The R7 sensor is of course a cropped sensor at high resolution 32.5mp which provides lots of cropping room. s a comparison, cropping an equivalent R5 to R7 resolution would result in a 17MP image – almost half of what you get with the R7. Put simply with the R7 the subject is gong to be much bigger in the frame with any lens you use.

Canon R7 Frames Per Second

FPS is a hugely important feature for birds and wildlife when you want to capture that perfect millisecond of action. The faster the better, right? It does mean having to sort and process more images to find the one or two that you really like. But slower FPS almost always means missing the money shot.

How does the R7 look in terms of speed and buffer?

With 30fps electronic and 15fps mechanical, there’s nothing to complain about here with the R7. Few people will want or need any faster than this.

This makes the R7 faster in mechanical shutter mode than the R5, R3 and almost equal to the 1dX3.

So what about the electronic shutter?

The specs say 30FPS electronic shutter.

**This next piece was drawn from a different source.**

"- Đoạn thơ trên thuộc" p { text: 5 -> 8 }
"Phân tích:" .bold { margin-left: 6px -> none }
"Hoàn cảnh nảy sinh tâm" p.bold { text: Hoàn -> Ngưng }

Will this really work though? Can the buffer keep up?

This is the Achilles heel of the R7 stated 30FPS electronic shutter is the buffer. It simply wont be able to keep up with writing that many files per second no matter how fast your SD cards are. The camera’s internal temporary memory will be the bottleneck here, there’s a limit to how many files it can store before they’re transferred to the card (keeping in mind all this takes place in milliseconds).

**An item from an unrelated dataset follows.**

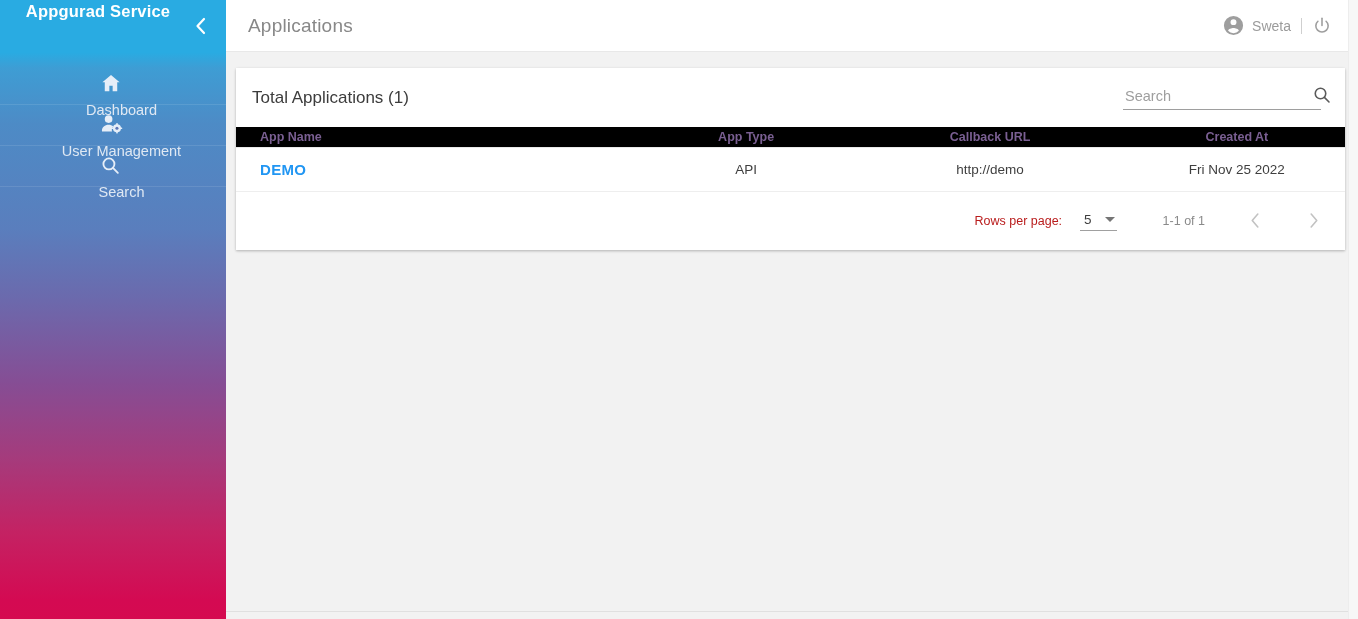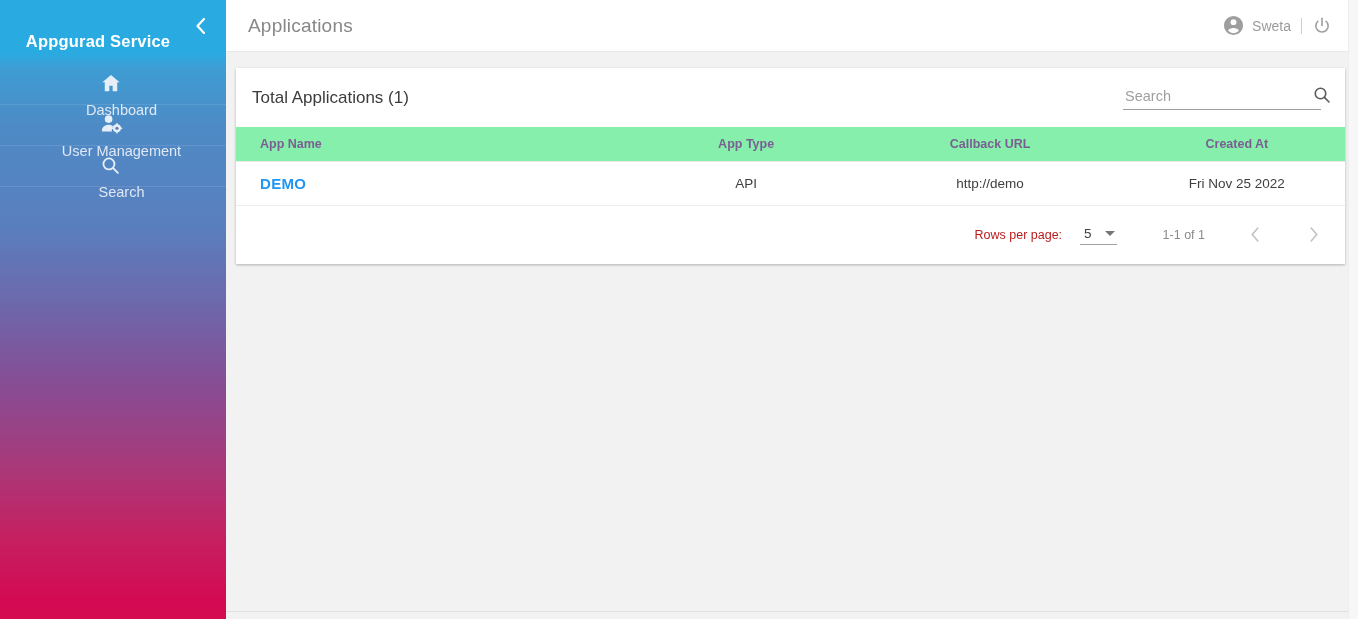"Appgurad Service" .brand { top: 32px -> 2px }
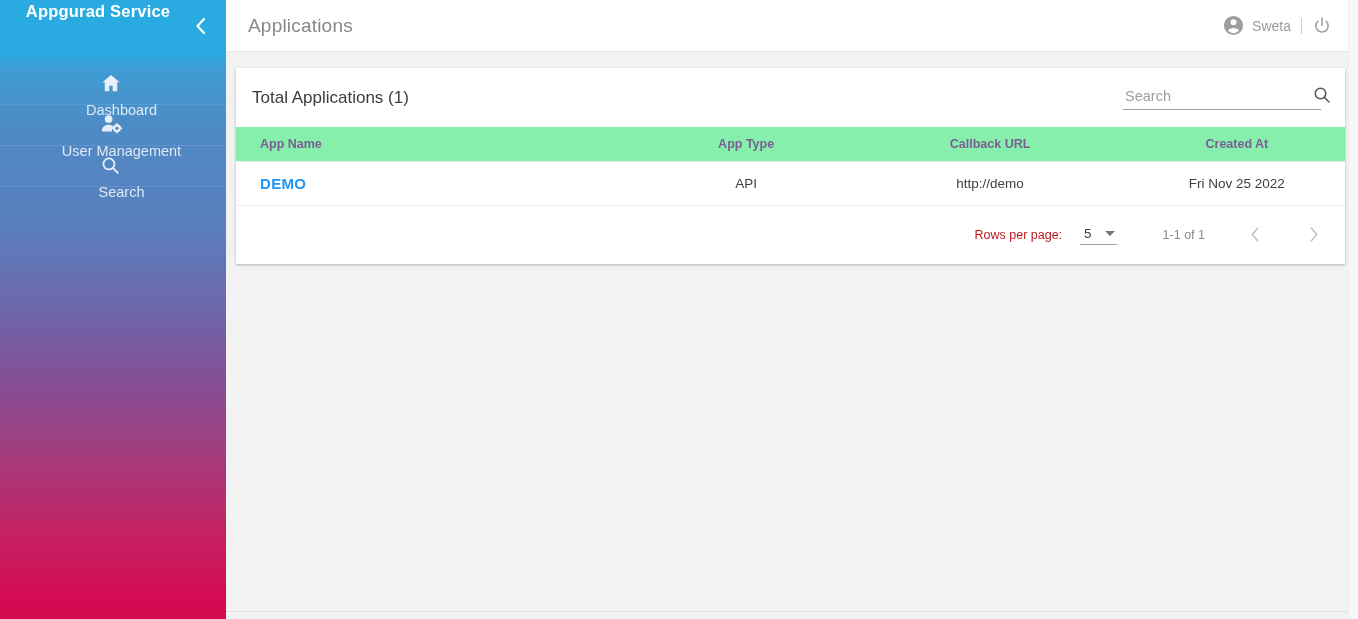"App Name" table.data thead tr { background: #86efac -> #000000; height: 34px -> 20px }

Buffer storage capacity will depend on your file settings in camera. Using RAW, the electronic shutter buffer in the R7 will store just over 40 files. With CRAW it’s about 65. So you’ll get just a bit more than one second of shooting at 30fps before the buffer starts stuttering.

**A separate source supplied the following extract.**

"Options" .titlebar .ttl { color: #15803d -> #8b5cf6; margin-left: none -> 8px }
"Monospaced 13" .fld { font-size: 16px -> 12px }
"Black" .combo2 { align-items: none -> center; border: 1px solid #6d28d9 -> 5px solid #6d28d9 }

The buffer then needs to clear before it can take in more files. While this is happening you will be missing the action in front of you. We don’t know how long the buffer clearance time will be on the R7 yet, but it’s likely to be more than 6 seconds. In that time, your bird has gone and you’re a very frustrated photographer.

You can get around this by just using the excellent 15FPS setting which is more than enough for 99% of situations. You can set 15FPS in both mechanical and electronic shutter. There’s no doubt this is going to be the most ideal setting for most R7 users.

Despite this, the extremely impressive 15fps mechanical shutter is enough to write off the electronic shutter buffer issue.

To get the absolute best performance when it comes to FPS speed and buffer ability of the R7, these are going to be your best settings to use:

CRAW (compressed RAW), set at 15FPS (mechanical or electronic).

This will give a buffer capacity of about 100 files and with little to no noticeable reduction in image quality in most scenarios. This is a good 6-7 seconds of uninterrupted finger down action shooting before the buffer starts to stutter.

More than enough time of that bird in flight, Osprey fishing, Kingfisher diving prized image. You won’t get much better from a $1500 camera, in fact this is the sort of performance we used to expect in a camera priced above $3000.

Canon R7 ISO Performance

High ISO performance is another vital area any of us will think about when considering this camera. How does the image quality hold up in low light at high ISO? Of course this always comes down to how you expose the image, but the camera itself plays a big role in the noise that your image will contain.

We know the R6 and R5 are exceptional high ISO cameras.
The R7 will not be as good as those bodies. Cropped sensors will always be a slight disadvantage when it comes to ISO performance. But that doesn’t mean poor performance. Expect the R7, when exposed well, will do very well at ISO 3200, ISO 6400 and with good NR processing skills potentially higher when needed.

There are some physical changes to the R7 compared to the R5 and other cameras. How you feel about this will depend whether you’ve used any other R cameras, or if the R7 is your first. In any case the ergonomics are hardly a deciding factor, simply due to the exceptional performance that the R7 is going to be capable of as I’ve outlined in this article.

All indications are that the R7 is going to be the perfect affordable upgrade particularly for Canon users who are still using a DSLR, as well as anyone wanting a first mirrorless camera with little compromise on features and performance.